An exact restatement of the entire listing is needed, excluding all images.
*** Exercise data
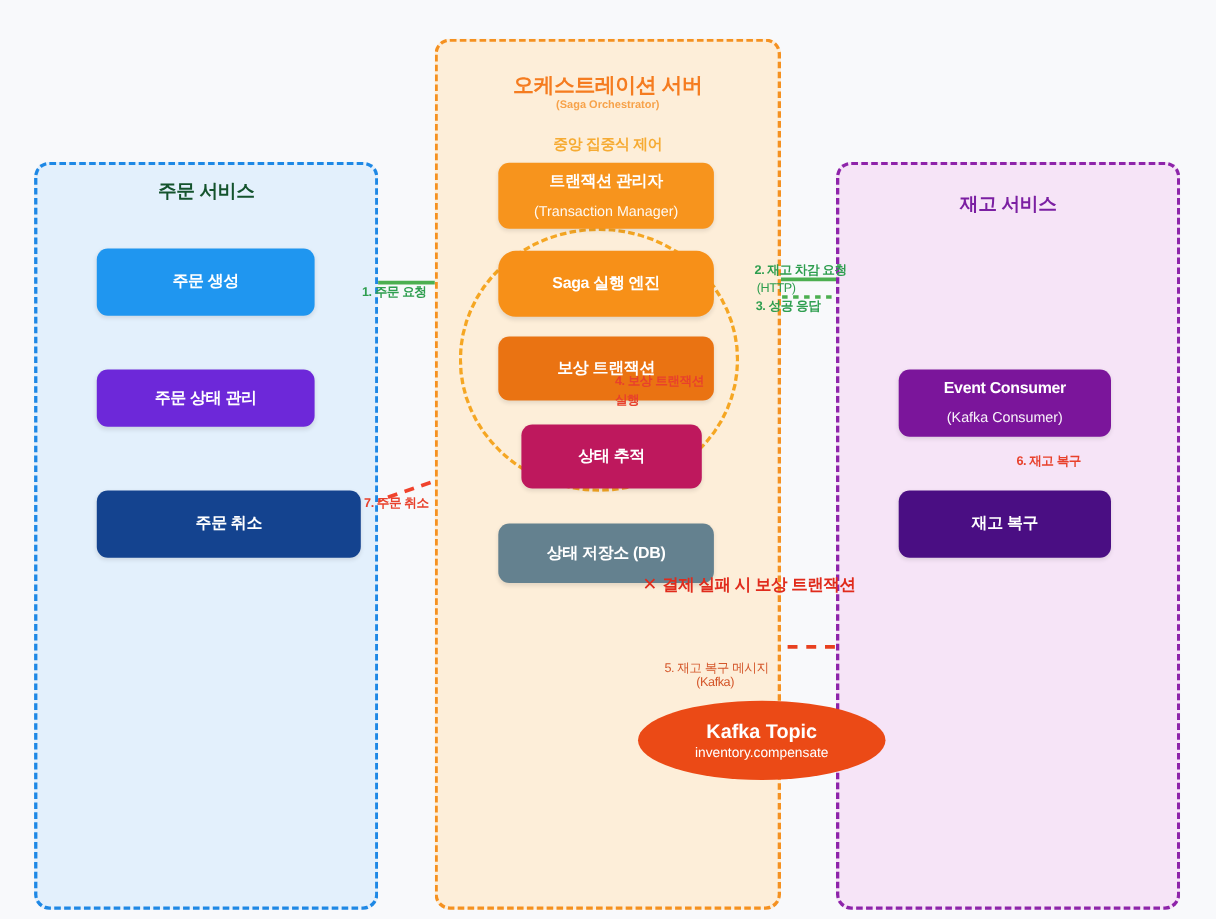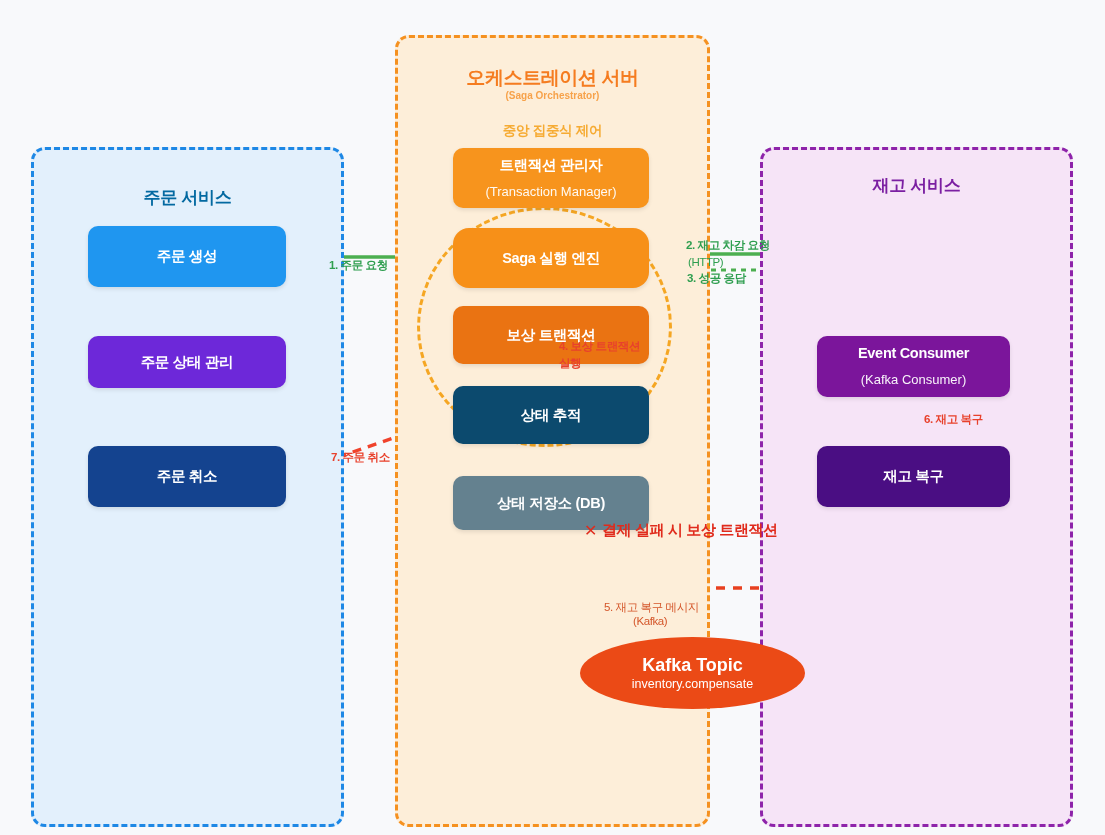--- a/index.html
+++ b/index.html
@@ -24,7 +24,7 @@
 
   .panel-title{position:absolute;left:0;width:100%;text-align:center;
     font-size:17px;font-weight:bold;letter-spacing:-.3px;}
-  .t-order{top:36px;color:#0369a1;}
+  .t-order{top:12px;color:#14532d;}
   .t-inv{top:24px;color:#7b1fa2;}
 
   .orch-title{position:absolute;left:0;width:100%;text-align:center;top:27px;

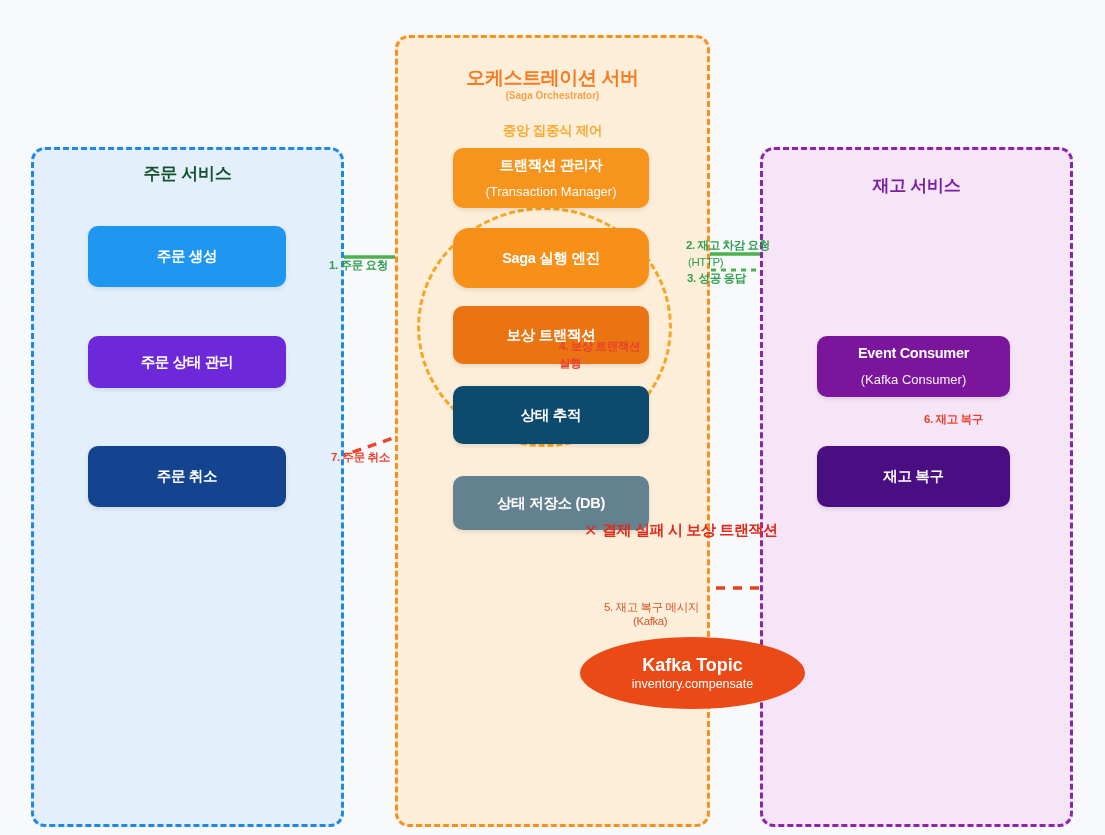--- a/index.html
+++ b/index.html
@@ -55,7 +55,7 @@
   .n-txmgr {left:453px;top:148px;width:196px;height:60px;background:#f7941d;}
   .n-saga  {left:453px;top:228px;width:196px;height:60px;background:#f79018;border-radius:16px;}
   .n-comp  {left:453px;top:306px;width:196px;height:58px;background:#ea7312;}
-  .n-track {left:453px;top:386px;width:196px;height:58px;background:#0c4a6e;}
+  .n-track {left:474px;top:386px;width:164px;height:58px;background:#be185d;}
   .n-store {left:453px;top:476px;width:196px;height:54px;background:#64818f;}
 
   

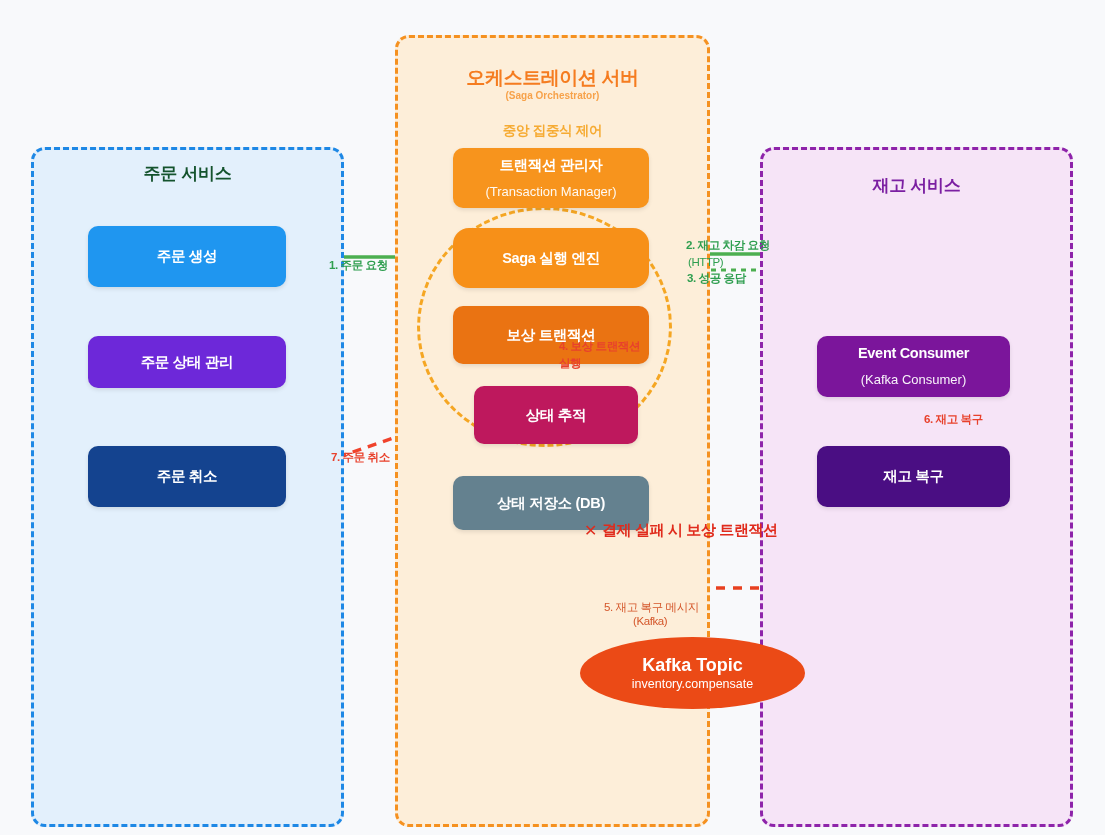--- a/index.html
+++ b/index.html
@@ -49,7 +49,7 @@
   
   .n-order-create{left:88px;top:226px;width:198px;height:61px;background:#1f96f0;}
   .n-order-state {left:88px;top:336px;width:198px;height:52px;background:#6d28d9;}
-  .n-order-cancel{left:88px;top:446px;width:198px;height:61px;background:#14438f;}
+  .n-order-cancel{left:88px;top:446px;width:240px;height:61px;background:#14438f;}
 
   
   .n-txmgr {left:453px;top:148px;width:196px;height:60px;background:#f7941d;}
******
> **Expected answer**:
--- a/index.html
+++ b/index.html
@@ -24,7 +24,7 @@
 
   .panel-title{position:absolute;left:0;width:100%;text-align:center;
     font-size:17px;font-weight:bold;letter-spacing:-.3px;}
-  .t-order{top:36px;color:#0369a1;}
+  .t-order{top:12px;color:#14532d;}
   .t-inv{top:24px;color:#7b1fa2;}
 
   .orch-title{position:absolute;left:0;width:100%;text-align:center;top:27px;

--- a/index.html
+++ b/index.html
@@ -55,7 +55,7 @@
   .n-txmgr {left:453px;top:148px;width:196px;height:60px;background:#f7941d;}
   .n-saga  {left:453px;top:228px;width:196px;height:60px;background:#f79018;border-radius:16px;}
   .n-comp  {left:453px;top:306px;width:196px;height:58px;background:#ea7312;}
-  .n-track {left:453px;top:386px;width:196px;height:58px;background:#0c4a6e;}
+  .n-track {left:474px;top:386px;width:164px;height:58px;background:#be185d;}
   .n-store {left:453px;top:476px;width:196px;height:54px;background:#64818f;}
 
   

--- a/index.html
+++ b/index.html
@@ -49,7 +49,7 @@
   
   .n-order-create{left:88px;top:226px;width:198px;height:61px;background:#1f96f0;}
   .n-order-state {left:88px;top:336px;width:198px;height:52px;background:#6d28d9;}
-  .n-order-cancel{left:88px;top:446px;width:198px;height:61px;background:#14438f;}
+  .n-order-cancel{left:88px;top:446px;width:240px;height:61px;background:#14438f;}
 
   
   .n-txmgr {left:453px;top:148px;width:196px;height:60px;background:#f7941d;}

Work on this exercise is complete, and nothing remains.